→ PROBLEM DESCRIPTION: Scanning the entries below, copy every line that contains the word "projeto".

→ SUPPLIED MATERIAL:
────────
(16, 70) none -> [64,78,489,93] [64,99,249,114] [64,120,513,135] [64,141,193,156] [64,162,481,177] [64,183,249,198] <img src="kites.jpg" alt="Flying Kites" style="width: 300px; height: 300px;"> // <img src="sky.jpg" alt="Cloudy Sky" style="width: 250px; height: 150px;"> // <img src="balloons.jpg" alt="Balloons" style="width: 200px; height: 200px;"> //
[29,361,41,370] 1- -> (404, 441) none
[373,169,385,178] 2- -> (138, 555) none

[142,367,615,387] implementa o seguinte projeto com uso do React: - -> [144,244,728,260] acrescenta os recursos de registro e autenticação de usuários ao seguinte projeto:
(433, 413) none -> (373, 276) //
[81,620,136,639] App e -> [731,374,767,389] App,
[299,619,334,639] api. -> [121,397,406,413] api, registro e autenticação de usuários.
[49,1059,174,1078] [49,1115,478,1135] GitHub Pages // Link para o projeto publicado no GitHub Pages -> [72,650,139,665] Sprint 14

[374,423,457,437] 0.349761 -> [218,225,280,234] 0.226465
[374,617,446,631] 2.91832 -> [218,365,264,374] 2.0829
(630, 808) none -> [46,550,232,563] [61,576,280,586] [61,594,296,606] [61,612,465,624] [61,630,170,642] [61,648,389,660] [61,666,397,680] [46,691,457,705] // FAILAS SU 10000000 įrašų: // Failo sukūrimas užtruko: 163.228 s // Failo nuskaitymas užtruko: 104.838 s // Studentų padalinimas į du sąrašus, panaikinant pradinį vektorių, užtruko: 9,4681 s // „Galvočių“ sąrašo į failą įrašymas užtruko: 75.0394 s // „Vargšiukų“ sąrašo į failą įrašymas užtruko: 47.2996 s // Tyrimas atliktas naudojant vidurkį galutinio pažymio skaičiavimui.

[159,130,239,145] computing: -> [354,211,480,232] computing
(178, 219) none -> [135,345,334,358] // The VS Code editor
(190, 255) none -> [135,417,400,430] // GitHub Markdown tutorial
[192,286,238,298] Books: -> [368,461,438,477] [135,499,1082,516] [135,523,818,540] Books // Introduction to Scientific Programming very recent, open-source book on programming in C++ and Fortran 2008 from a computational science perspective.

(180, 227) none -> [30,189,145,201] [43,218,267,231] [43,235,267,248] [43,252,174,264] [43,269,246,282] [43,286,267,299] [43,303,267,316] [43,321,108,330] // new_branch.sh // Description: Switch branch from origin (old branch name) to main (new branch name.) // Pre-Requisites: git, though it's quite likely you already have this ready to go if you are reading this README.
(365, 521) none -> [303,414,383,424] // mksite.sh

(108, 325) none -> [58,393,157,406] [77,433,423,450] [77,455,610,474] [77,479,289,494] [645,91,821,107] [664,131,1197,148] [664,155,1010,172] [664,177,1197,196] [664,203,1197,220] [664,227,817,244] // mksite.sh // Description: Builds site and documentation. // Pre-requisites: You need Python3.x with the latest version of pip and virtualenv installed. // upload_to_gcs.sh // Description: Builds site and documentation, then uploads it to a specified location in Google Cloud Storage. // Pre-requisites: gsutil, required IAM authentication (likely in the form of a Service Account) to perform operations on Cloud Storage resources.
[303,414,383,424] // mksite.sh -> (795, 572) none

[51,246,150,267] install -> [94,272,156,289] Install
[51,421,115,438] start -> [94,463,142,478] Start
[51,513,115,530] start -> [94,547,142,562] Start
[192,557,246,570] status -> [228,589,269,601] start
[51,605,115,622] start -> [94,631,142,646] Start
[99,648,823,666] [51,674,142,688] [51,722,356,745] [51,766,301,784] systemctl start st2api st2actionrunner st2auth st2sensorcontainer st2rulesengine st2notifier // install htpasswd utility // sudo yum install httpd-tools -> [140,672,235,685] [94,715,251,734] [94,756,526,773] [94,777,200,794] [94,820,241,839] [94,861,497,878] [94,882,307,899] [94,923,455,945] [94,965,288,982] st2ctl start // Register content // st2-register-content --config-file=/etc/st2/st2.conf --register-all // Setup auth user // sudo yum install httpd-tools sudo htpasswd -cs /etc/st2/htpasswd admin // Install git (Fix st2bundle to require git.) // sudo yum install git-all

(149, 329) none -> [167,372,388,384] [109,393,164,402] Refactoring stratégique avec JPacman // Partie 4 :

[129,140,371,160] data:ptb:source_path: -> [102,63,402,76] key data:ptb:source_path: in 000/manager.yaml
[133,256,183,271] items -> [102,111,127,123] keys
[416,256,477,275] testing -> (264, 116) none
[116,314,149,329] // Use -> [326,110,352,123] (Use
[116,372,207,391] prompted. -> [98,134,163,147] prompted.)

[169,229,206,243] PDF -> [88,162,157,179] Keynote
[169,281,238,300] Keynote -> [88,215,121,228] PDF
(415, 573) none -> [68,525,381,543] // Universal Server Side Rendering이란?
────────
→ RESULT FOR THIS TASK:
[142,367,615,387] implementa o seguinte projeto com uso do React: - -> [144,244,728,260] acrescenta os recursos de registro e autenticação de usuários ao seguinte projeto:
[49,1059,174,1078] [49,1115,478,1135] GitHub Pages // Link para o projeto publicado no GitHub Pages -> [72,650,139,665] Sprint 14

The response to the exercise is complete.